Eduardo González
Foreign Minister José Manuel Albares received the United States Representative to the UN, Michael Waltz, on Tuesday, following a high-level secret meeting at the US Embassy in Madrid regarding the Western Sahara conflict. No representative of the Spanish government attended the meeting.
The US Embassy hosted a secret meeting on Sunday between the foreign ministers of Morocco, Nasser Bourita; Algeria, Ahmed Attaf; and Mauritania, Mohamed Salem Ould Merzouk; the Polisario Front’s chief diplomat, Mohamed Yeslam Beissa; the UN Special Envoy for Western Sahara, Staffan de Mistura; President Donald Trump’s Special Envoy for Africa, Massad Boulos; and Waltz himself. The meeting concluded on Monday without any official statements from either side.
“I met with the US Ambassador to the UN, Mike Waltz, following his meetings in Madrid,” Albares wrote on social media. “Spain’s foreign policy contributes constructively to solutions for global challenges. The role of the United Nations is indispensable for this,” it added.
Albares himself has held several meetings in recent days at the Ministry headquarters in the Palacio de Viana, Madrid, with several of the participants in the meeting. On Saturday, the minister received Salem Ould Merzouk and Ahmed Attaf, and on Monday, Staffan de Mistura and Nasser Bourita.
In all cases, the Ministry of Foreign Affairs has limited itself, as usual, to publishing messages on social media with the customary praise for the good state of bilateral relations or, perhaps, with some references to other issues, but in no case to the Sahrawi conflict. In the meeting with De Mistura, Albares conveyed his full support for his work. Albares’ meeting with Nasser Bourita was the fourteenth between the two since March 2022, when the Spanish government made the unexpected decision to accept the autonomy plan for Western Sahara.
The meeting at the Embassy
The meeting between the parties was held with utmost secrecy at the residence of the US ambassador in Madrid, and the Spanish government’s participation was purely technical, to facilitate the meeting. Lacking further information, according to the online newspaper ECSaharaui (ECS), the parties committed to meeting again in Washington in March, coinciding with the month of Ramadan.
However, they did not reach any agreement on the establishment of a “Technical Commission,” composed of international legal and political experts and under US and UN supervision, tasked with studying the practical and implementation aspects linked to any framework agreement between the Polisario Front and Morocco. Another point of contention is the implementation of the right to self-determination, as Rabat wants it to be carried out through its autonomy proposal, a possibility the Polisario rejects.

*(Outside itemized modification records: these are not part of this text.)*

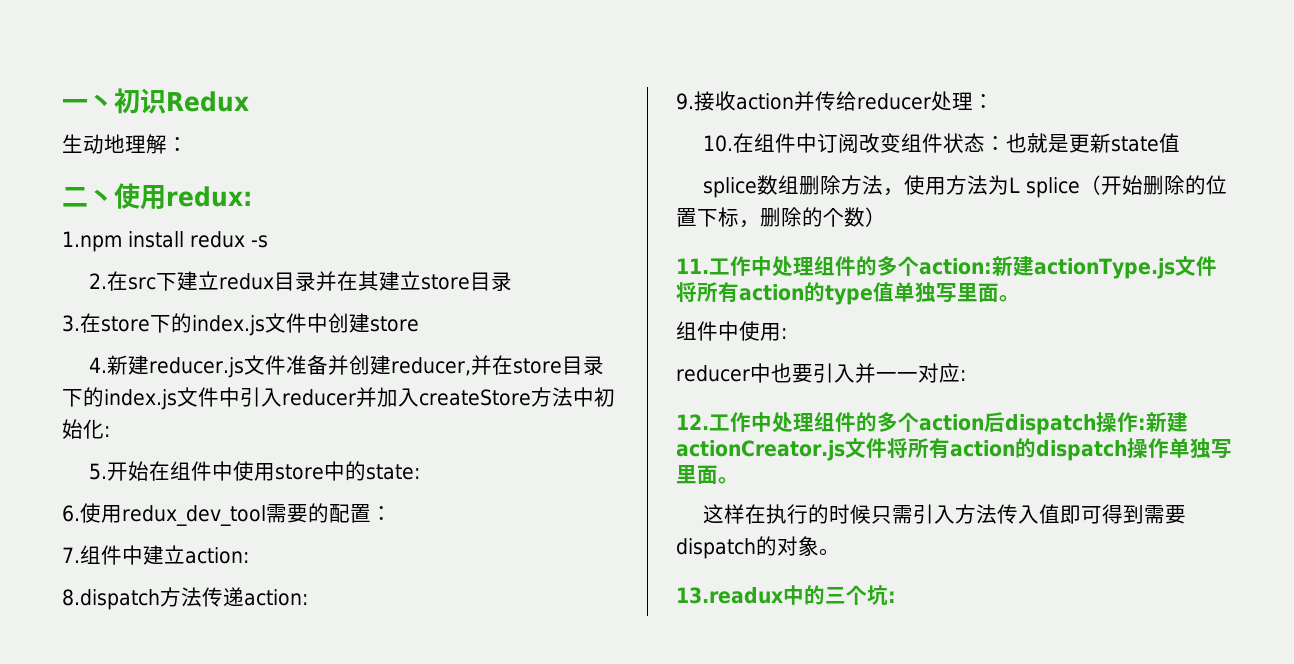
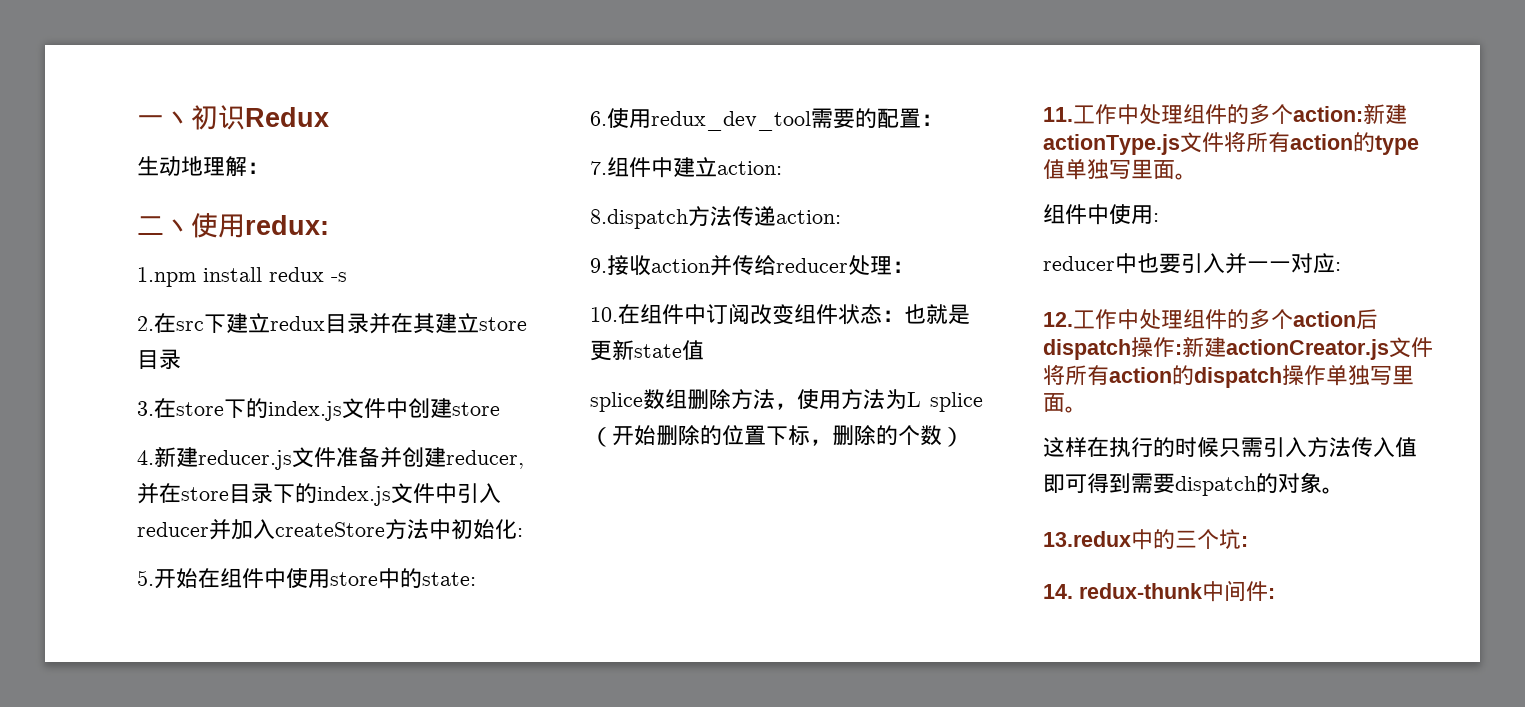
- 13.readux中的三个坑:
+ 13.redux中的三个坑:
+ 14. redux-thunk中间件:

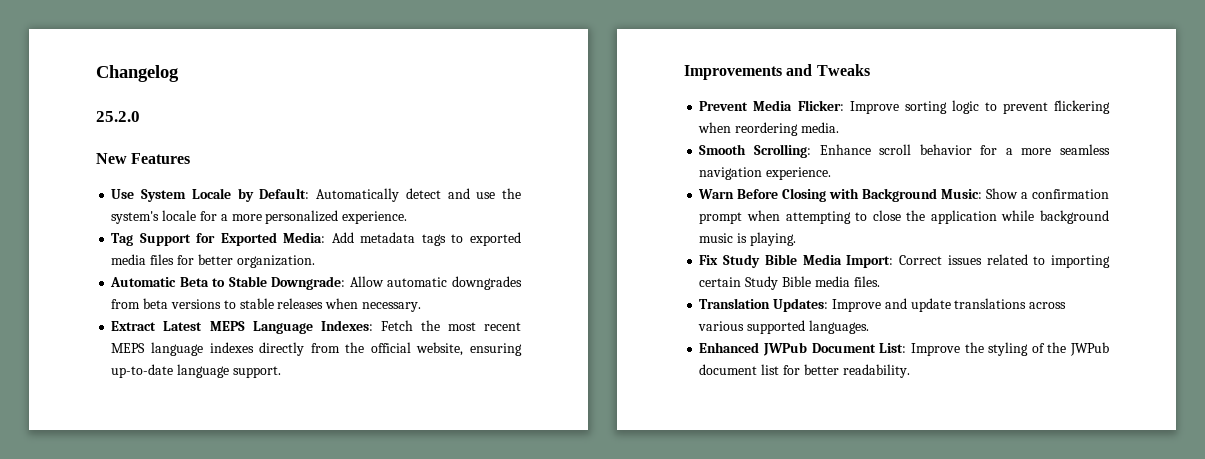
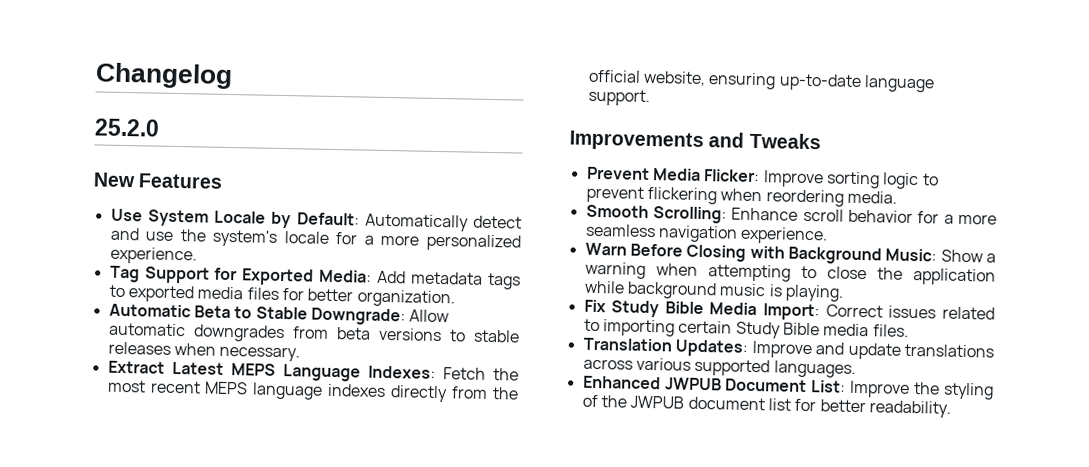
- Warn Before Closing with Background Music: Show a confirmation prompt when attempting to close the application while background music is playing.
+ Warn Before Closing with Background Music: Show a warning when attempting to close the application while background music is playing.
- Enhanced JWPub Document List: Improve the styling of the JWPub document list for better readability.
+ Enhanced JWPUB Document List: Improve the styling of the JWPUB document list for better readability.

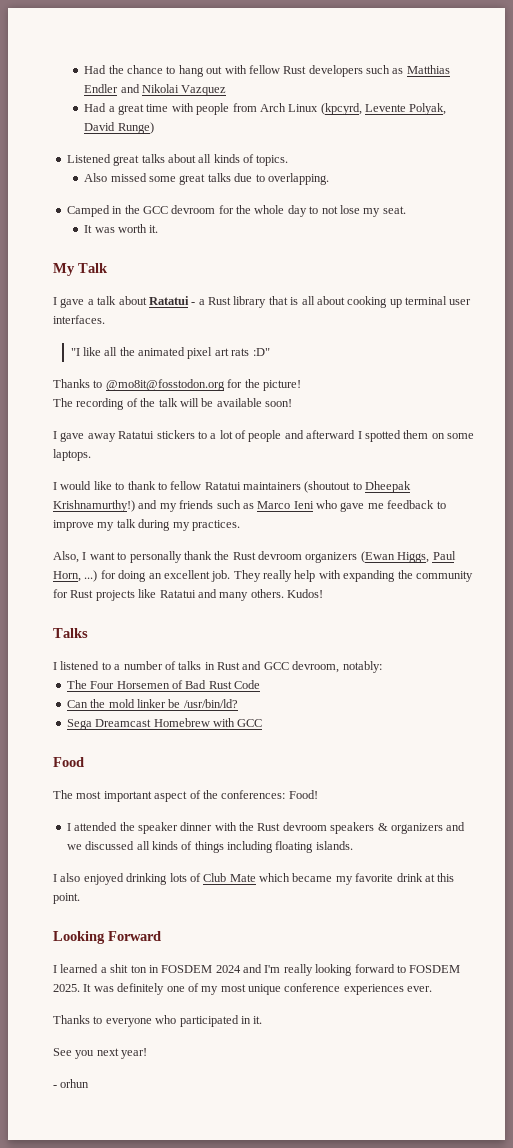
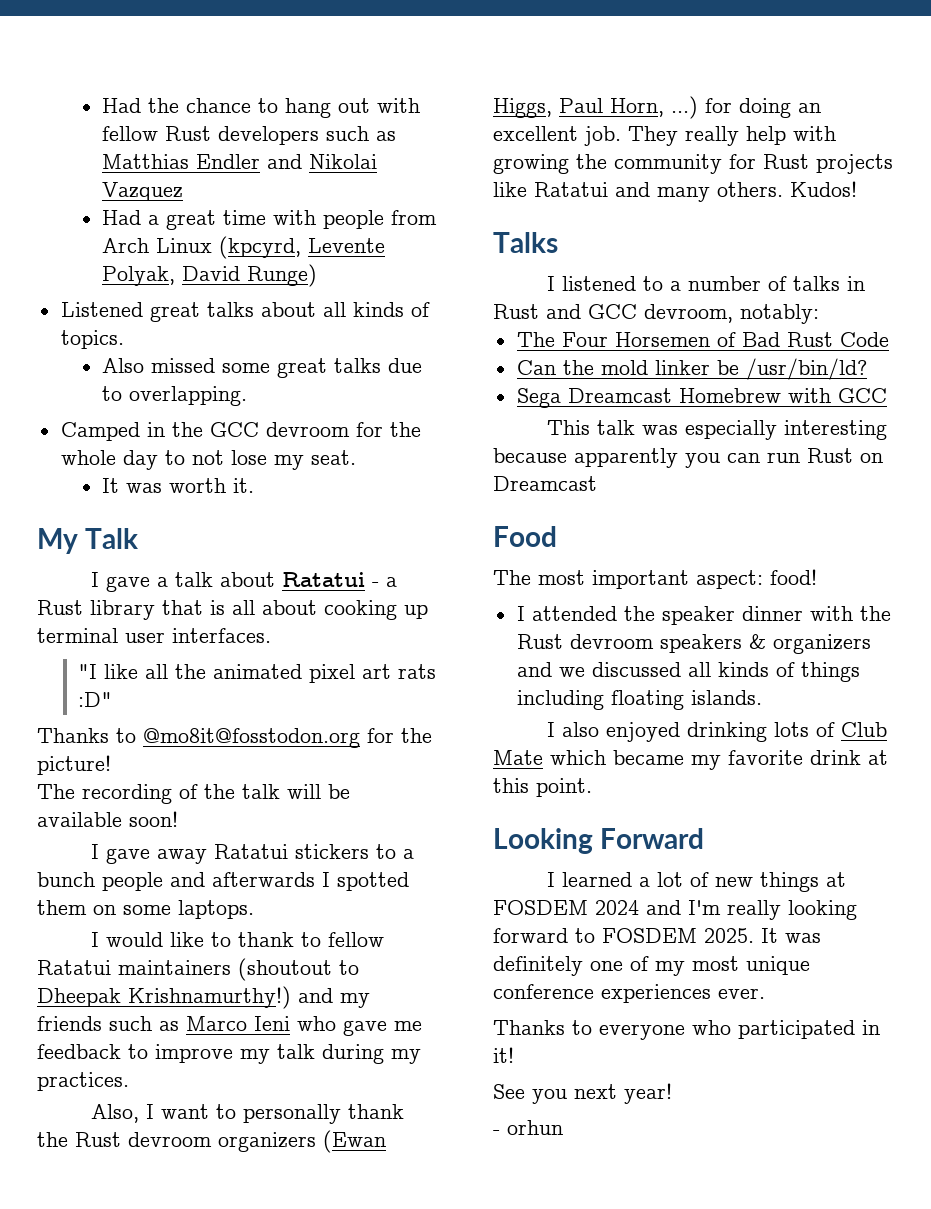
- I gave away Ratatui stickers to a lot of people and afterward I spotted them on some laptops.
+ I gave away Ratatui stickers to a bunch people and afterwards I spotted them on some laptops.
- They really help with expanding the community for Rust projects like Ratatui and many others.
+ They really help with growing the community for Rust projects like Ratatui and many others.
+ This talk was especially interesting because apparently you can run Rust on Dreamcast
- The most important aspect of the conferences: Food!
+ The most important aspect: food!
- I learned a shit ton in FOSDEM 2024 and I'm really looking forward to FOSDEM 2025.
+ I learned a lot of new things at FOSDEM 2024 and I'm really looking forward to FOSDEM 2025.
- Thanks to everyone who participated in it.
+ Thanks to everyone who participated in it!

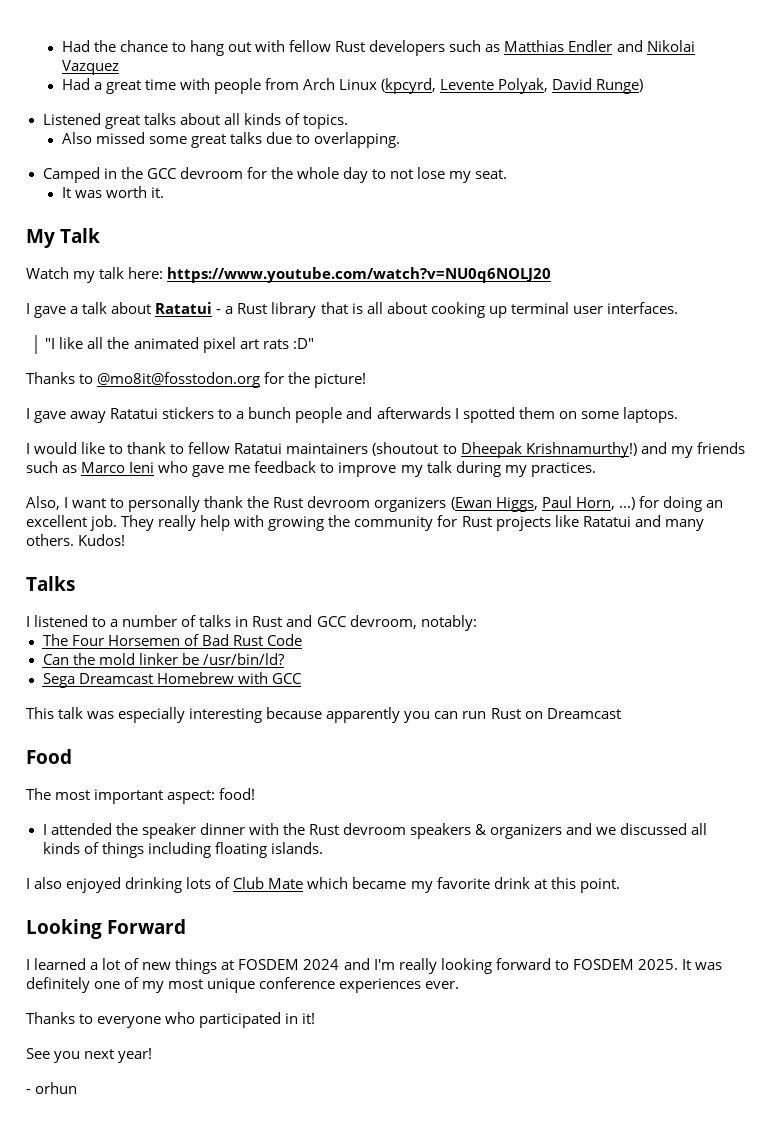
+ Watch my talk here: https://www.youtube.com/watch?v=NU0q6NOLJ20
- The recording of the talk will be available soon!

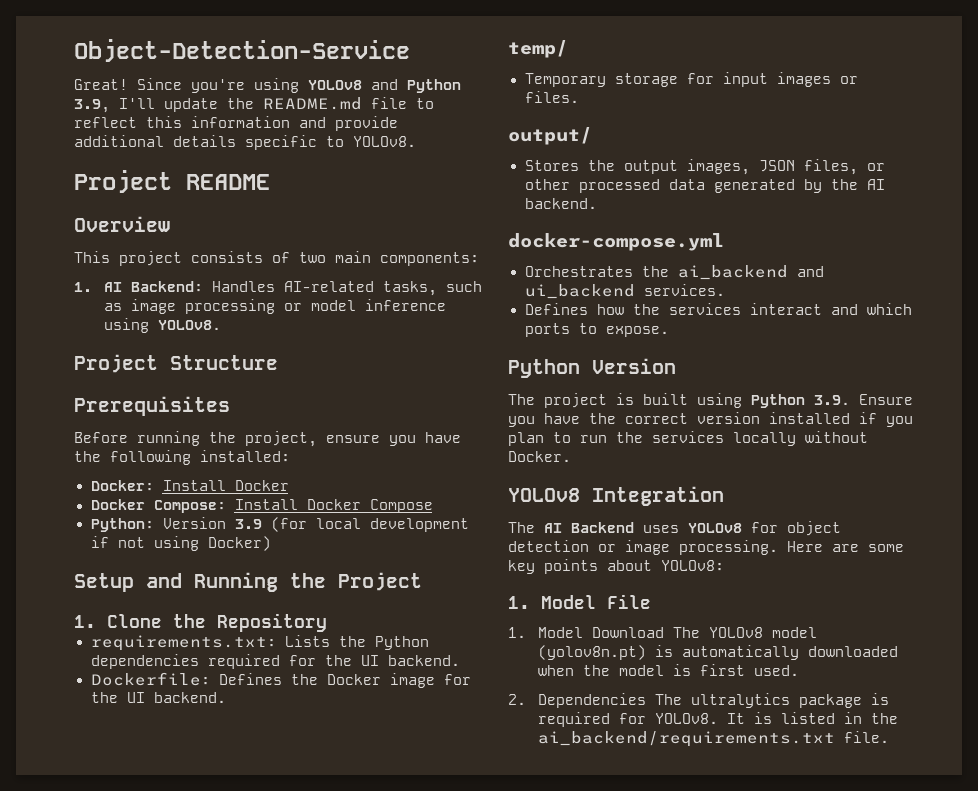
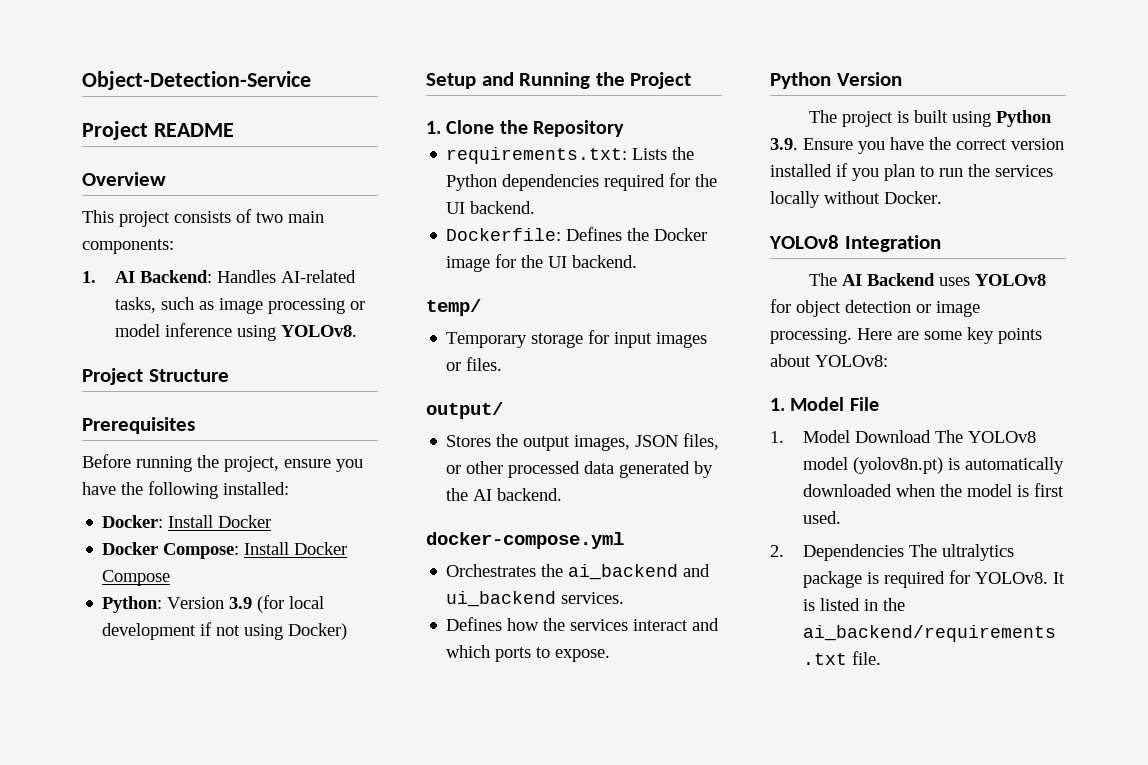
- Great! Since you're using YOLOv8 and Python 3.9, I'll update the README.md file to reflect this information and provide additional details specific to YOLOv8.

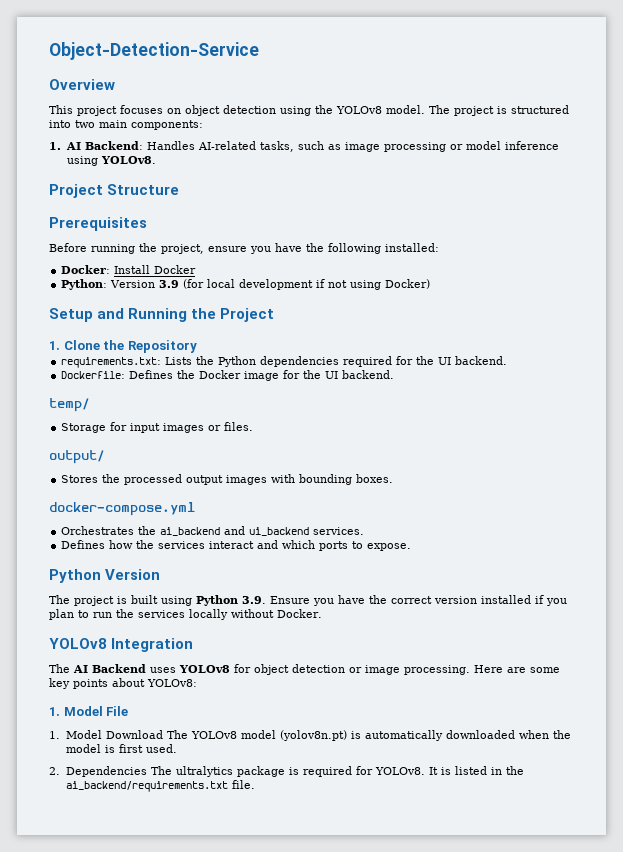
- Project README
- This project consists of two main components:
+ This project focuses on object detection using the YOLOv8 model. The project is structured into two main components:
- Docker Compose: Install Docker Compose
- Temporary storage for input images or files.
+ Storage for input images or files.
- Stores the output images, JSON files, or other processed data generated by the AI backend.
+ Stores the processed output images with bounding boxes.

Last autumn, Washington decided to take the initiative on this issue and relegate the United Nations to a secondary role. Massad Boulos has warned that the Sahrawi conflict is a “top priority” for the United States, and he himself traveled to Algeria in January to discuss the issue with President Abdelmadjid Tebboune.
In this context, Morocco reportedly presented a new, much broader autonomy proposal for Western Sahara in January than the previous one from 2007. This new proposal comes after the fifteenth meeting of the EU-Morocco Association Council concluded on January 29 with a Joint Declaration in which the European side expressed its support for UN Security Council Resolution 2797 (2025), which “fully supports the efforts of the Secretary-General and his Personal Envoy to facilitate and conduct negotiations on the basis of the autonomy plan proposed by Morocco.”
That declaration also acknowledged that “genuine autonomy” could be “the most feasible solution” and welcomed “Morocco’s willingness to engage in good-faith dialogue with all parties involved to clarify the modalities of this autonomy plan and explain how autonomy would be implemented within the framework of Moroccan sovereignty.”
With this declaration, the EU unequivocally endorsed, for the first time, the surprising decision by Spanish Prime Minister Pedro Sánchez to support Morocco’s autonomy plan for Western Sahara in March 2022 “as the most serious, credible, and realistic basis for resolving this dispute.”
However, it appears that the new autonomy proposal presented by Morocco is not entirely satisfactory to the United States, which has called for a constitutional reform to soften Rabat’s centralist policies. Morocco does not seem to be very supportive of this proposal, believing it could encourage other regional demands, particularly in the Rif region.